Contents on web pages are usually organized in some kind of pattern. One of the most commonly seen patterns is a list. Here are a few examples of when content is laid out as a list.
Scraping a list is quick and easy with Octoparse's auto-detect feature. Based on its advanced algorithm, Octoparse is capable of auto-detecting items from a list and generating the task workflow automatically. With Octoparse Auto-detect, scraping the list couldn't be easier. Now let's see how it is done with an example.
This particular web page consists of items sharing the same structure. Each item contains a title, date, keyword, article...
Our goal is to get data extracted into excel like this:
Now, let's explore different ways to get this done in Octoparse:
You may need this link to follow through: https://www.octoparse.com/blog
1. Extract a list with Auto-detect
Once you've created a new task using the example URL, select "Auto-detect web page data. Octoparse will now detect any data on the page and you can click "Create workflow" to generate the workflow.
2. Extract a list manually
If for some reason the Auto-detect fails to detect the list or if you are building a task without Auto-detect, you can always extract the list manually.

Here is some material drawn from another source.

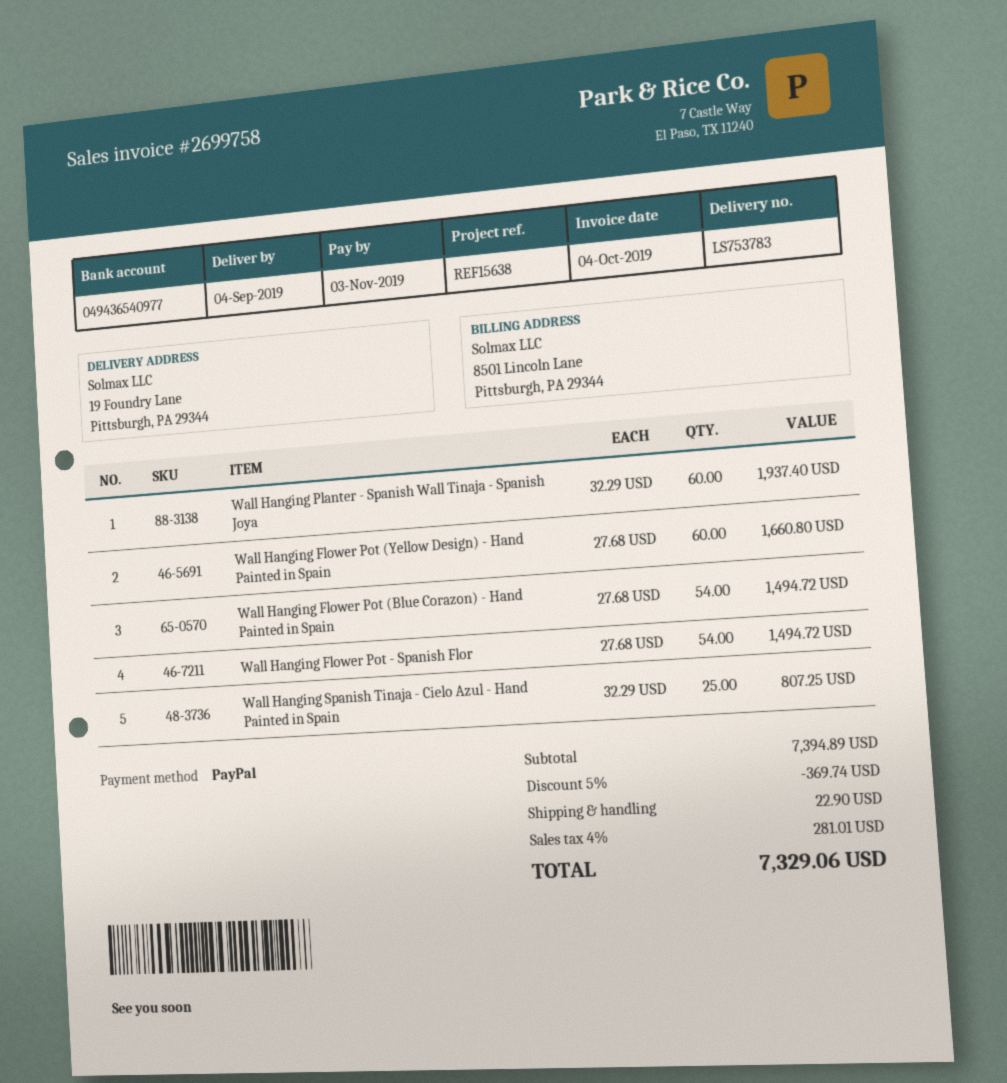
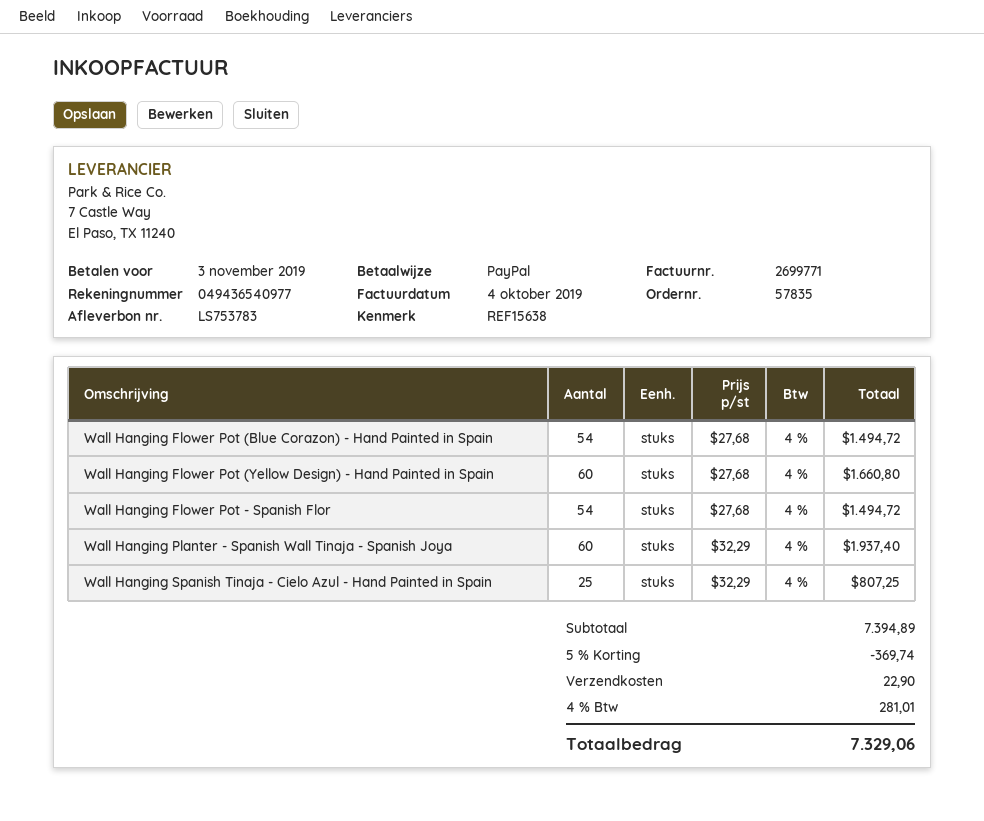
invoice number: 2699758 -> 2699771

Load the web page in Octoparse and hover your cursor over the first item until the entire section gets highlighted in blue
Continue to click on the second item and you will find all you need on one page has been selected.
Choose "Extract text of the selected elements" and Octoparse will create a Loop Item automatically
You will notice that the first item is now highlighted in red. You can select the information like title, date and keyword from the highlighted area.
Select the title and choose "Extract the text of the element"
Repeat the steps to get other information
Double click on the field name to rename it if needed
Hover your cursor over the first item until the entire section gets highlighted in blue
You will notice that Octoparse detects sub-elements from the section and highlights them in red.
Choose "Select sub-elements"
Choose "Select all"
Select "Extract data". A loop item will be generated automatically to scrap the list of items on the page.
Tip: If you want to edit or delete the extracted data fields, you can click "Extract Data" and modify the fields on the Data Preview panel.